Exercise objective. Every record below needs to be set down exactly. Pictures do not belong in the copy.

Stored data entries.
◇ ◇ ◇ ◇ ◇

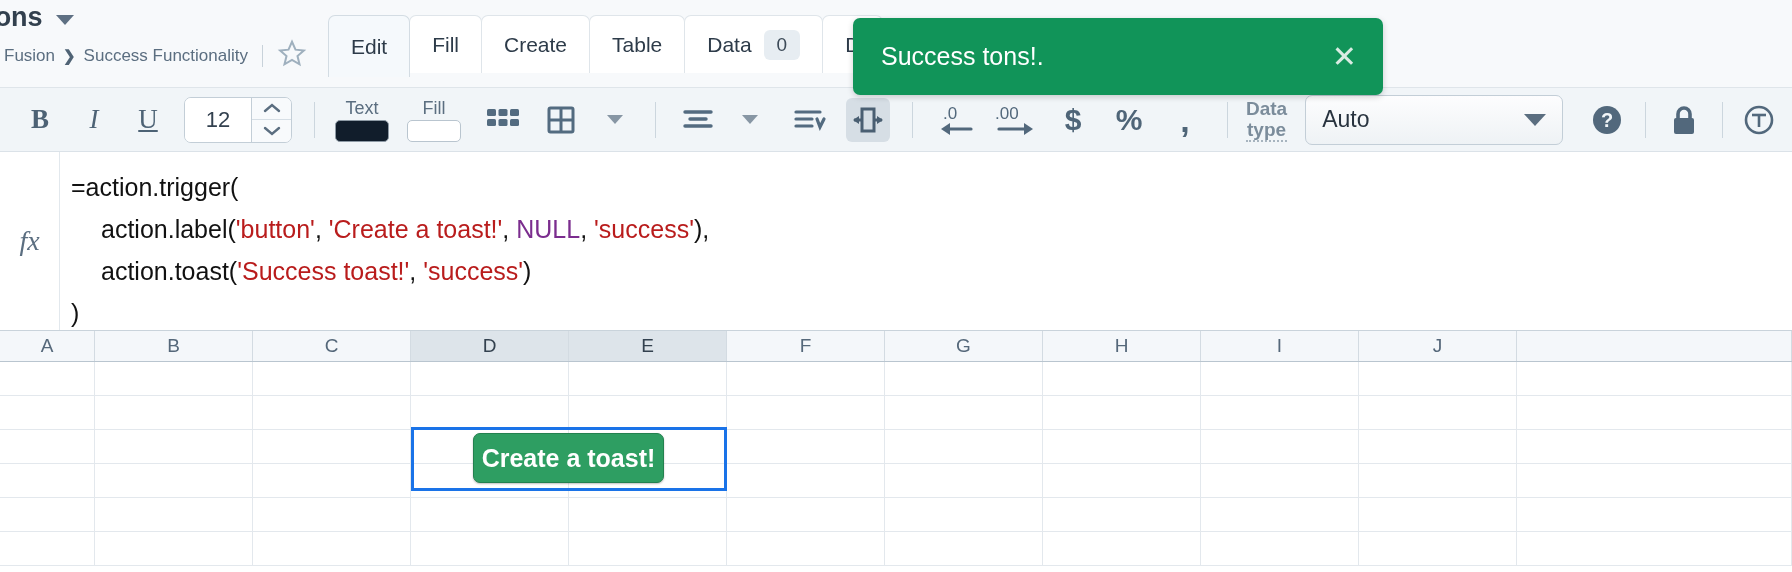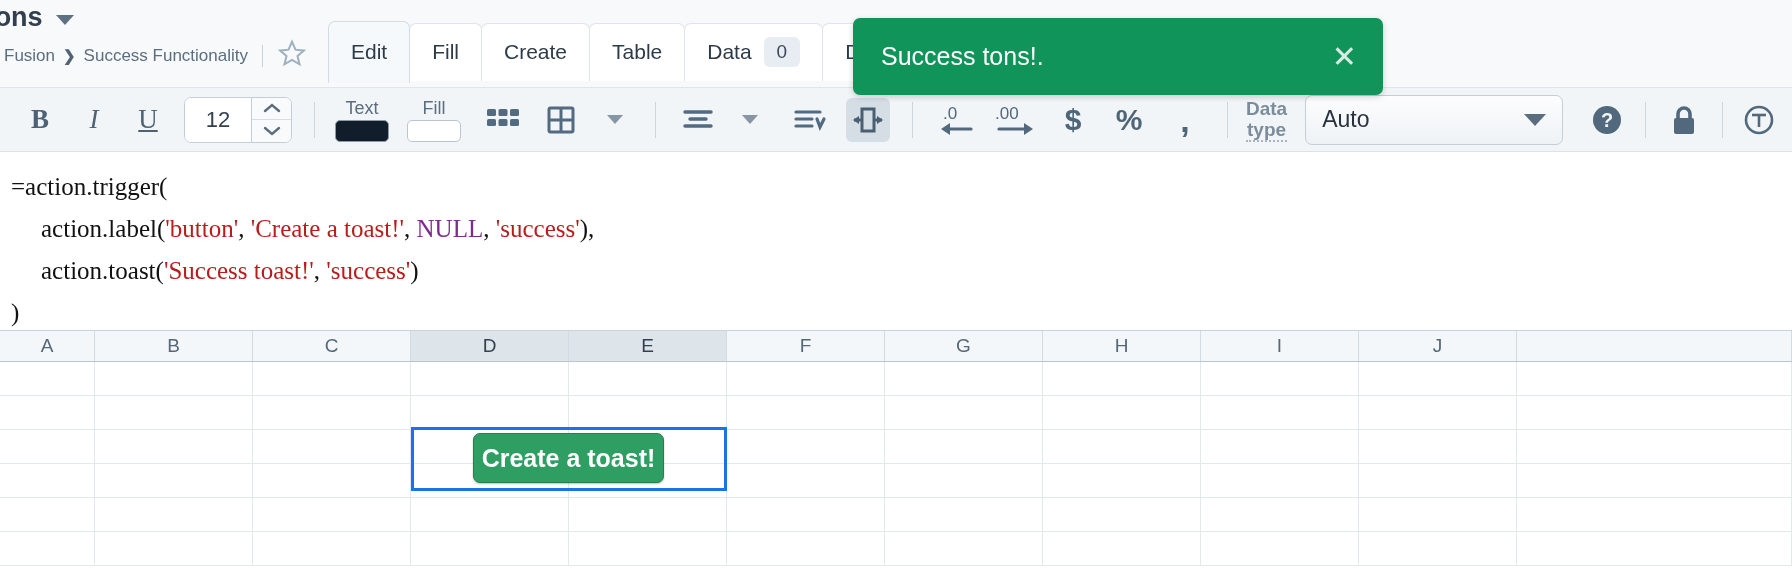--- a/index.html
+++ b/index.html
@@ -47,7 +47,7 @@
   
   .tabstrip {
     position: absolute; left: 328px; top: 15px;
-    display: flex; align-items: center; height: 73px;
+    display: flex; align-items: flex-start; height: 73px;
   }
   .tab {
     height: 58px;

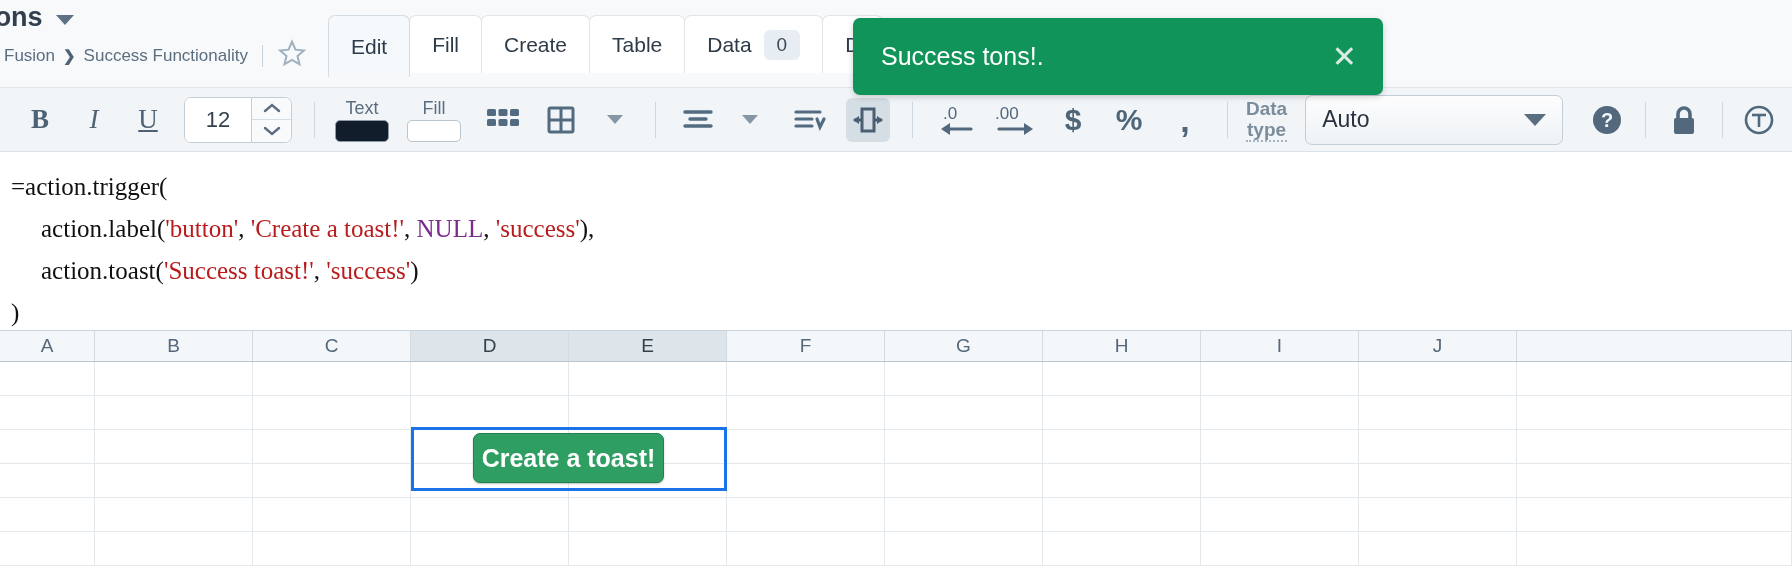--- a/index.html
+++ b/index.html
@@ -169,7 +169,7 @@
   .formula-text {
     flex: 1;
     padding: 14px 0 0 11px;
-    font-family: Liberation Serif, serif;
+    font-family: Liberation Sans, sans-serif;
     font-size: 25px;
     line-height: 42px;
     color: #111111;

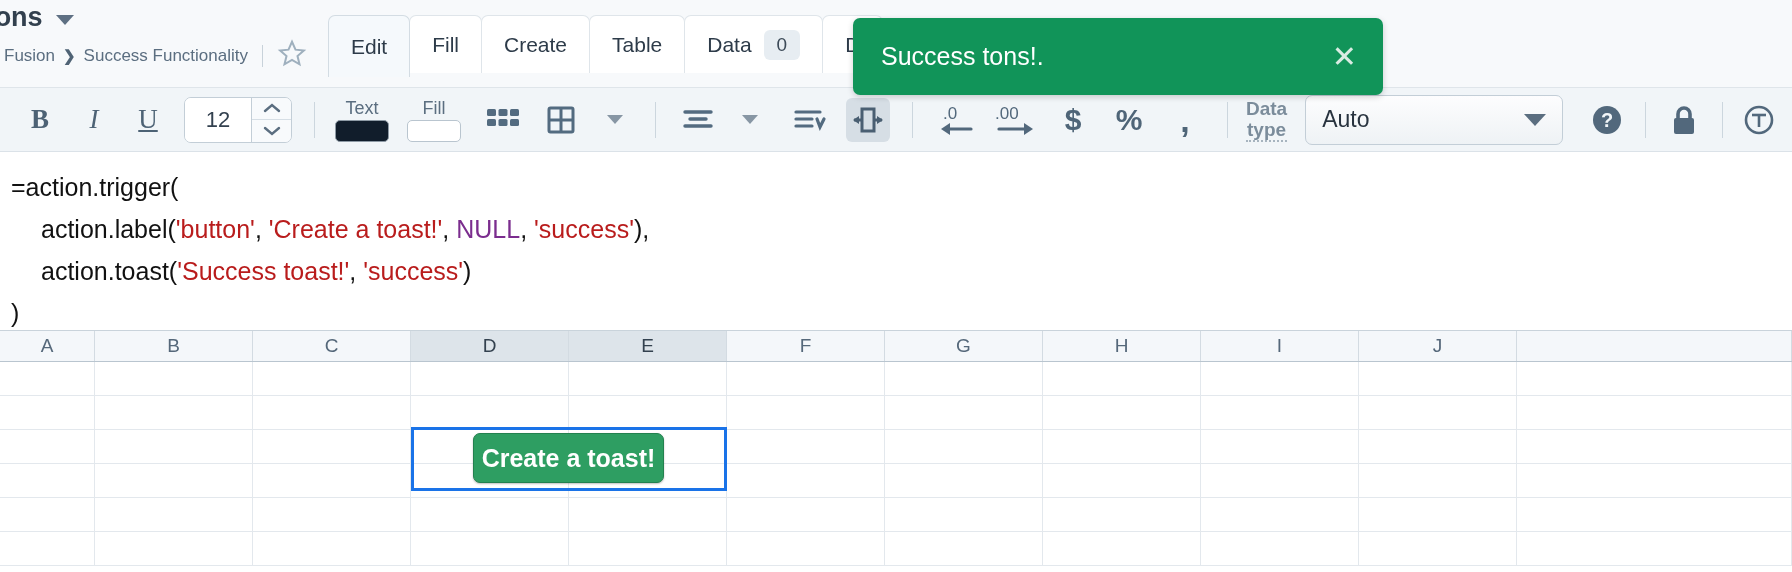--- a/index.html
+++ b/index.html
@@ -455,6 +455,7 @@
   </div>
 
   <div class="formulabar">
+    <div class="fx-cell">fx</div>
     <div class="formula-text" id="formula-text"><div><span>=action.trigger(</span></div><div style="padding-left: 30px;"><span>action.label(</span><span class="s-str">'button'</span><span>, </span><span class="s-str">'Create a toast!'</span><span>, </span><span class="s-null">NULL</span><span>, </span><span class="s-str">'success'</span><span>),</span></div><div style="padding-left: 30px;"><span>action.toast(</span><span class="s-str">'Success toast!'</span><span>, </span><span class="s-str">'success'</span><span>)</span></div><div><span>)</span></div></div>
   </div>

◇ ◇ ◇ ◇ ◇

Answer for the task.
--- a/index.html
+++ b/index.html
@@ -47,7 +47,7 @@
   
   .tabstrip {
     position: absolute; left: 328px; top: 15px;
-    display: flex; align-items: center; height: 73px;
+    display: flex; align-items: flex-start; height: 73px;
   }
   .tab {
     height: 58px;

--- a/index.html
+++ b/index.html
@@ -169,7 +169,7 @@
   .formula-text {
     flex: 1;
     padding: 14px 0 0 11px;
-    font-family: Liberation Serif, serif;
+    font-family: Liberation Sans, sans-serif;
     font-size: 25px;
     line-height: 42px;
     color: #111111;

--- a/index.html
+++ b/index.html
@@ -455,6 +455,7 @@
   </div>
 
   <div class="formulabar">
+    <div class="fx-cell">fx</div>
     <div class="formula-text" id="formula-text"><div><span>=action.trigger(</span></div><div style="padding-left: 30px;"><span>action.label(</span><span class="s-str">'button'</span><span>, </span><span class="s-str">'Create a toast!'</span><span>, </span><span class="s-null">NULL</span><span>, </span><span class="s-str">'success'</span><span>),</span></div><div style="padding-left: 30px;"><span>action.toast(</span><span class="s-str">'Success toast!'</span><span>, </span><span class="s-str">'success'</span><span>)</span></div><div><span>)</span></div></div>
   </div>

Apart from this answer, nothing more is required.